--- Task prompt ---
Using the listing below, report each line holding the string "font".
Data for this exercise: Begin
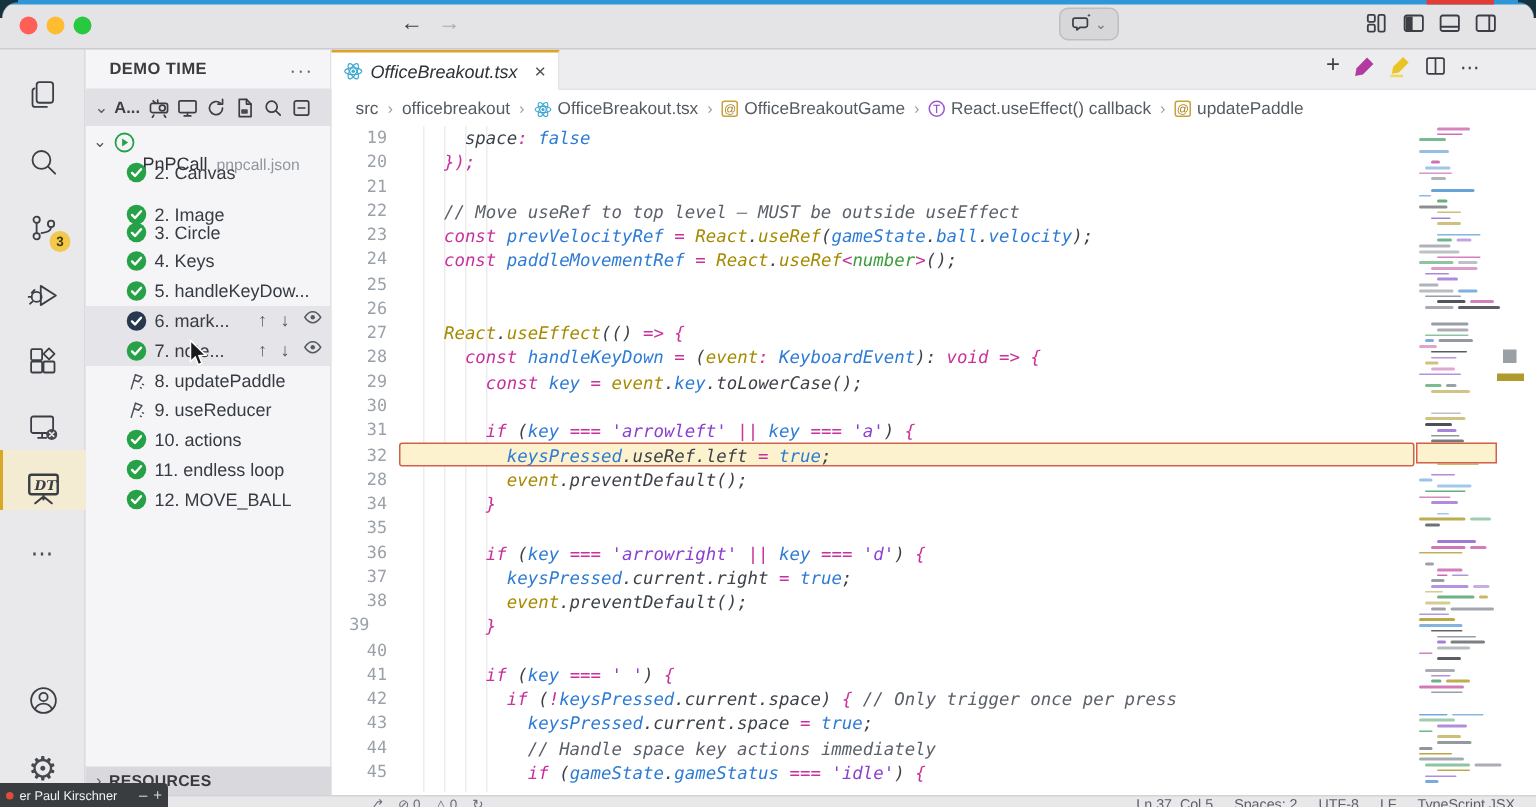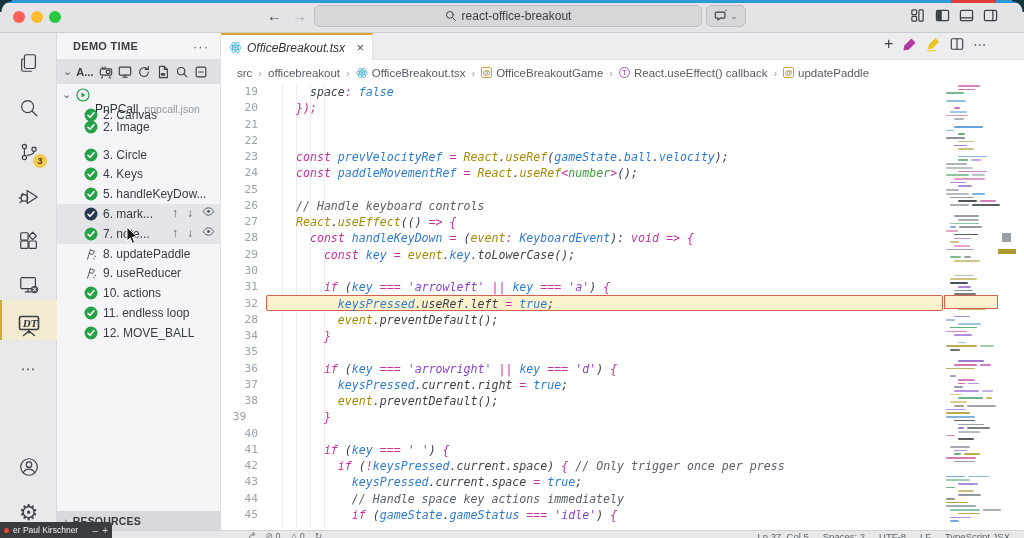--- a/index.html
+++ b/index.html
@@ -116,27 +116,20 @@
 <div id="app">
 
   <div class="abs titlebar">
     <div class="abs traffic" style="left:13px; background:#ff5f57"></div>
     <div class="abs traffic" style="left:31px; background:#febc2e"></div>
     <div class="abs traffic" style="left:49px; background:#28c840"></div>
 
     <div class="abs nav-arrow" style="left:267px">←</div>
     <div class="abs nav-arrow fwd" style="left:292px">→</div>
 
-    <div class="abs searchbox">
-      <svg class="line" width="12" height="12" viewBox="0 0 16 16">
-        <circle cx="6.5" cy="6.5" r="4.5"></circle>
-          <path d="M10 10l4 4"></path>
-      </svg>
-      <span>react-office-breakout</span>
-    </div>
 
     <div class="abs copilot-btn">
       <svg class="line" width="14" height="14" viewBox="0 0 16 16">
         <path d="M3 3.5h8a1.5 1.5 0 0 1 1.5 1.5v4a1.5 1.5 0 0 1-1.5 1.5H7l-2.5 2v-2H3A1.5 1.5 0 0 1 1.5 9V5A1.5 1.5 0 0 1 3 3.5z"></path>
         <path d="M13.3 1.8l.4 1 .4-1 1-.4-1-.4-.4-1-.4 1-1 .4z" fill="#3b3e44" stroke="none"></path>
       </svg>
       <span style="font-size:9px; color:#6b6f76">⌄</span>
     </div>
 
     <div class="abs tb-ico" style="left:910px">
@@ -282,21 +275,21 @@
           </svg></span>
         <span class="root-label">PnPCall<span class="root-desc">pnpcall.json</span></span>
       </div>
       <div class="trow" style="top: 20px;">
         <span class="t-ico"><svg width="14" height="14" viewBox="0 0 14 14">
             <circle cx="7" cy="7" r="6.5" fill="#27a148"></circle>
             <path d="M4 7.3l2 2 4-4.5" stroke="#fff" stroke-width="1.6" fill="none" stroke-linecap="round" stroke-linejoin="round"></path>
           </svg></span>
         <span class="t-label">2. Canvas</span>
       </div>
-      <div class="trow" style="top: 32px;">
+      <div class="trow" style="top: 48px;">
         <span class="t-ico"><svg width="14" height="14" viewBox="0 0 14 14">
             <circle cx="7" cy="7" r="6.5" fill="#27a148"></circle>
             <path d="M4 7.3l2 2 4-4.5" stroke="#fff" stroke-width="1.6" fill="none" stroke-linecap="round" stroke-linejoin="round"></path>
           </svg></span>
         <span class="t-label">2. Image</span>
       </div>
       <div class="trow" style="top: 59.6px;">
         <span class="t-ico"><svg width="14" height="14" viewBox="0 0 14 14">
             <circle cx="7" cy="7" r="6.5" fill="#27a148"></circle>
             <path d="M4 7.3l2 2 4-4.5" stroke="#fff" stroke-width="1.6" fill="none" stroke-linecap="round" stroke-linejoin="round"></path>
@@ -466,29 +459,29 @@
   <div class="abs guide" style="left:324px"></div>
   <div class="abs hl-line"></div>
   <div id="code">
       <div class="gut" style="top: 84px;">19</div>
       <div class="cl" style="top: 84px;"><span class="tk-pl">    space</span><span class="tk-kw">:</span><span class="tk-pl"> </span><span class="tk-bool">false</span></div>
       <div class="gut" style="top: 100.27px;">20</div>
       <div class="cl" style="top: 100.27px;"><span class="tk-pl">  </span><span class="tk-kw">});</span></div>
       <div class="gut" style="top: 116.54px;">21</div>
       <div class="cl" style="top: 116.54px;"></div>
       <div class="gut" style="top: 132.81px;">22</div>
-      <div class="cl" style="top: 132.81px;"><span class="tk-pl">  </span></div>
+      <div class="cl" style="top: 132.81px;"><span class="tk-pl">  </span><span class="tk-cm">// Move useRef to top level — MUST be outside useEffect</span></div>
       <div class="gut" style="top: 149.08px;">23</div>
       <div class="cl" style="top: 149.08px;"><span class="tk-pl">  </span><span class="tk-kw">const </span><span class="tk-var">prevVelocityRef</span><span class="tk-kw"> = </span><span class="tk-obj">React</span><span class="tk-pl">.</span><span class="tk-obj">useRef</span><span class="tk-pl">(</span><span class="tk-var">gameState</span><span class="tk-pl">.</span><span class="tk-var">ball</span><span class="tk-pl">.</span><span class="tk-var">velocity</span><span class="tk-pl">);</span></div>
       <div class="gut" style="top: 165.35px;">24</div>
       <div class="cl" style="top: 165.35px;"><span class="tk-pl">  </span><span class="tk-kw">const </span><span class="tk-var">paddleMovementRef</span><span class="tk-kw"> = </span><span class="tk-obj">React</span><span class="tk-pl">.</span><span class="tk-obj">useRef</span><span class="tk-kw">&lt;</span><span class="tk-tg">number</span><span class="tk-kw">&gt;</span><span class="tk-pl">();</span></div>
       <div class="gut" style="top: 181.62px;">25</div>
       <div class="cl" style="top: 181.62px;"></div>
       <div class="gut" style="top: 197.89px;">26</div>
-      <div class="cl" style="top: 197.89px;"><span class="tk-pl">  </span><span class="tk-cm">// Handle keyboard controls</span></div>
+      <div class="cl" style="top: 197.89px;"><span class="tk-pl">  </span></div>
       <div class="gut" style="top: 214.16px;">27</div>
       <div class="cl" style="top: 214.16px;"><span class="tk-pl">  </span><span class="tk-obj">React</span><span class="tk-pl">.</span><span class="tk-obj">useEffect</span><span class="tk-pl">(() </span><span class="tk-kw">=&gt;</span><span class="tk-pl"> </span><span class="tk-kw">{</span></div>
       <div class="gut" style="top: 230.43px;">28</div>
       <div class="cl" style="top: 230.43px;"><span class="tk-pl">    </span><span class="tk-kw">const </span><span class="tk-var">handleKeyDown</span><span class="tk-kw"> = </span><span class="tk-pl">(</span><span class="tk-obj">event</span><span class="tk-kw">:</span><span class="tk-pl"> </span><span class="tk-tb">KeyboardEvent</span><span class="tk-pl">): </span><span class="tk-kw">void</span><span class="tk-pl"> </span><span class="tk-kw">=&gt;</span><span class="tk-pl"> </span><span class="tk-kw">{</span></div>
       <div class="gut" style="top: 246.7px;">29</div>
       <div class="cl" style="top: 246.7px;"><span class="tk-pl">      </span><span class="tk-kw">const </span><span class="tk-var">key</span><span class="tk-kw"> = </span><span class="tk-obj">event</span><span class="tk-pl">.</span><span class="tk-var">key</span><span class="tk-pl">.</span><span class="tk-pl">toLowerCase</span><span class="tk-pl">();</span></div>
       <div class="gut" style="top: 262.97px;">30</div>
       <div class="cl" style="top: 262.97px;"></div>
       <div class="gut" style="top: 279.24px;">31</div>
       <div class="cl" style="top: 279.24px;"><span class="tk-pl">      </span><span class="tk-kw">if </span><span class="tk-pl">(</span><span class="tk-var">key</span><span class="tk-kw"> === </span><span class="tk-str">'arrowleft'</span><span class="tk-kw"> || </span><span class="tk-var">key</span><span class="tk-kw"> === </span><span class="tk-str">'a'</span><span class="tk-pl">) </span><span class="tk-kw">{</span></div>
Data for this exercise: End
Data for this exercise: Begin
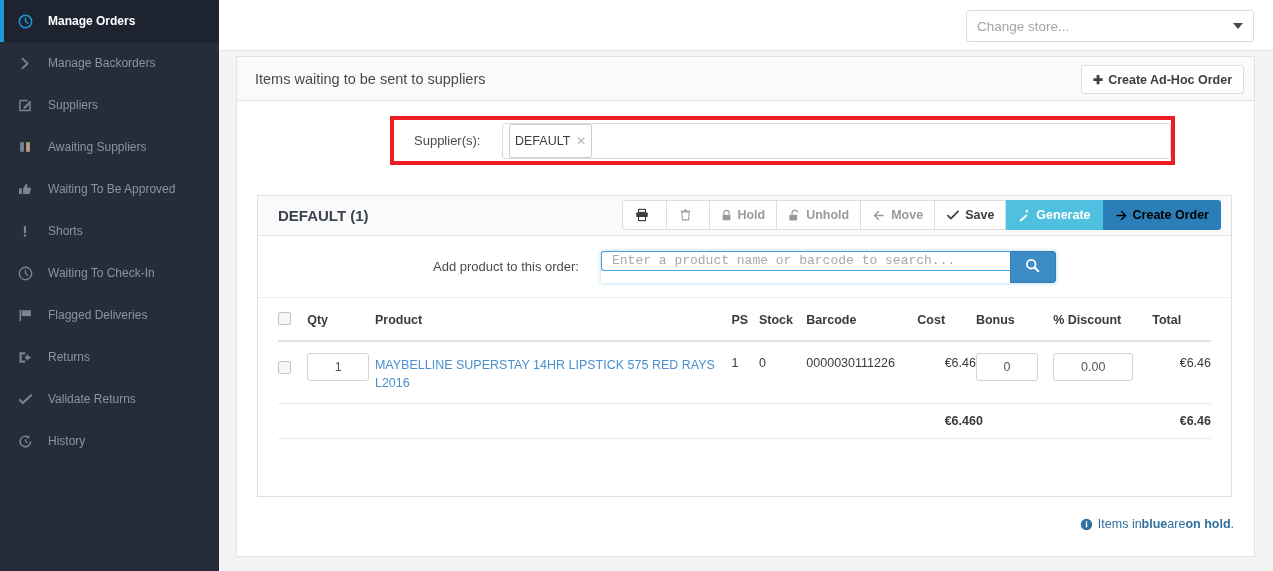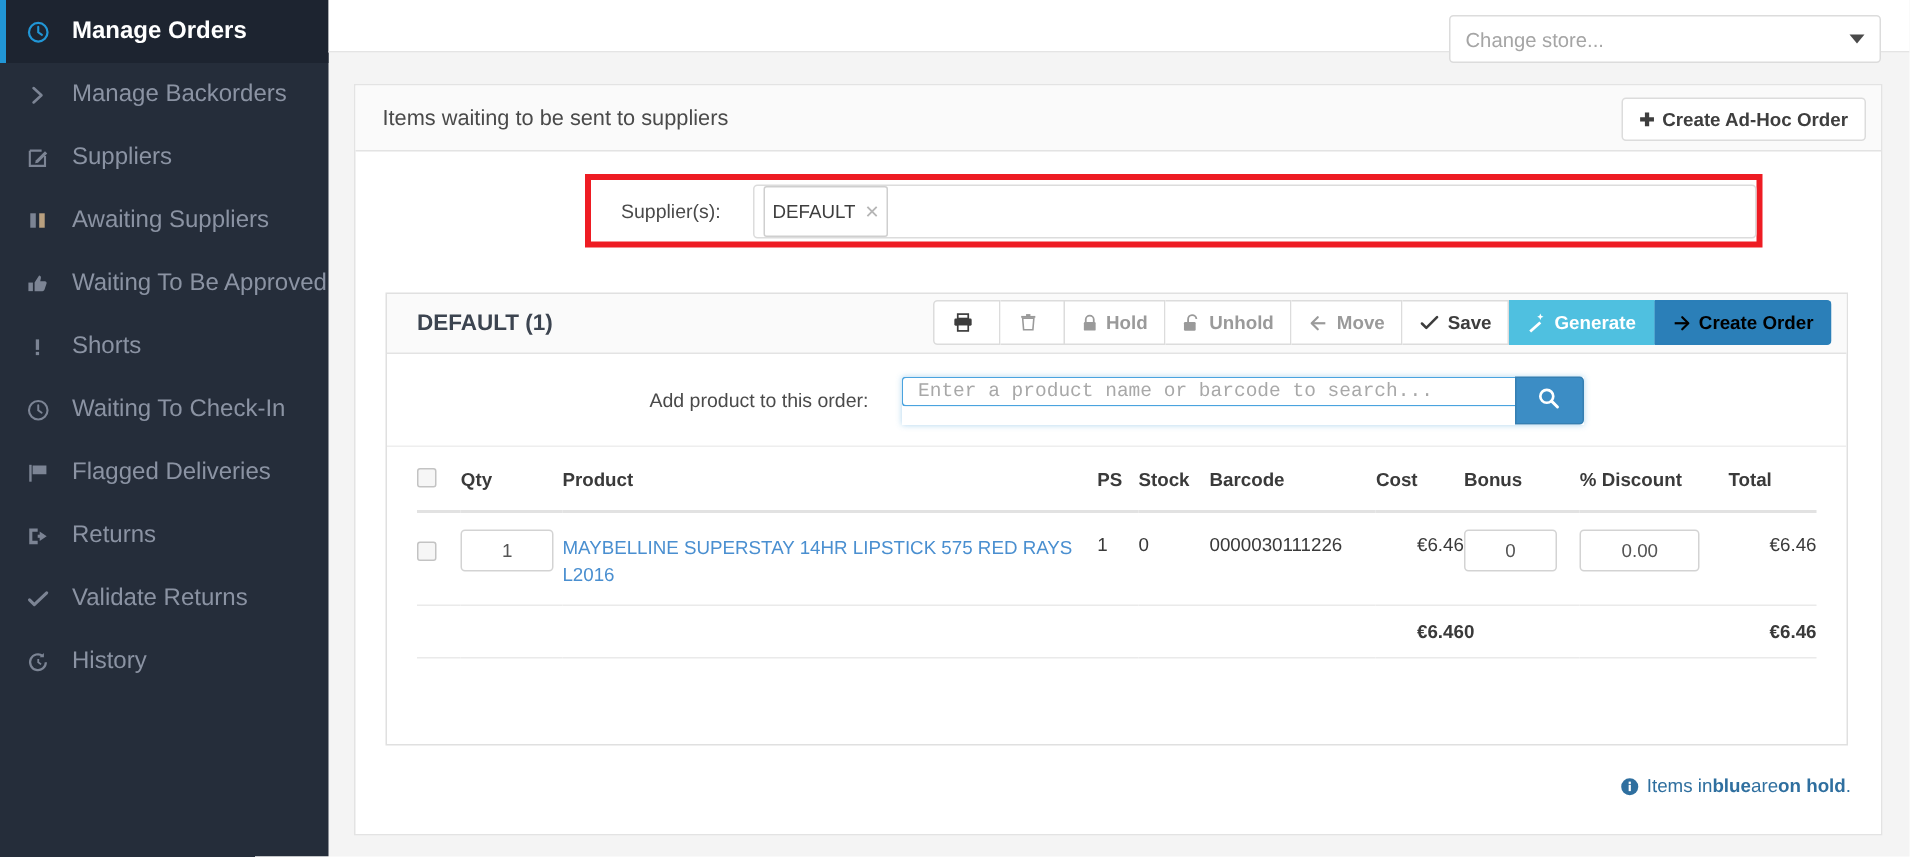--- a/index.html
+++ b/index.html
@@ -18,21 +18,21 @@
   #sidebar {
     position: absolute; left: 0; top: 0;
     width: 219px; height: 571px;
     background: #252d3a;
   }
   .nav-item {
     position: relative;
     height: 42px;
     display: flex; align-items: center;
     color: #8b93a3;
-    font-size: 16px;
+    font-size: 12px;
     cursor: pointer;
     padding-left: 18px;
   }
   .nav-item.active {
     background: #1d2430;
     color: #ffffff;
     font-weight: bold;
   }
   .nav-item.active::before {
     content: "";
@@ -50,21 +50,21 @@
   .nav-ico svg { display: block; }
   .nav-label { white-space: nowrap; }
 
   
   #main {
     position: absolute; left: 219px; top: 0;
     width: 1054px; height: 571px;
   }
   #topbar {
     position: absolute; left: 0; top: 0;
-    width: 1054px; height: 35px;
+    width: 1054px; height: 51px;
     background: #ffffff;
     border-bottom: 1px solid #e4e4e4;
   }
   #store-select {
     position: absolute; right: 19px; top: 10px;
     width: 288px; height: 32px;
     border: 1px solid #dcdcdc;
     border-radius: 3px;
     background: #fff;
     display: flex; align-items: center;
Data for this exercise: End
--- Finished exercise ---
       <span style="font-size:9px; color:#6b6f76">⌄</span>
-    font-size: 16px;
+    font-size: 12px;
     font-weight: bold;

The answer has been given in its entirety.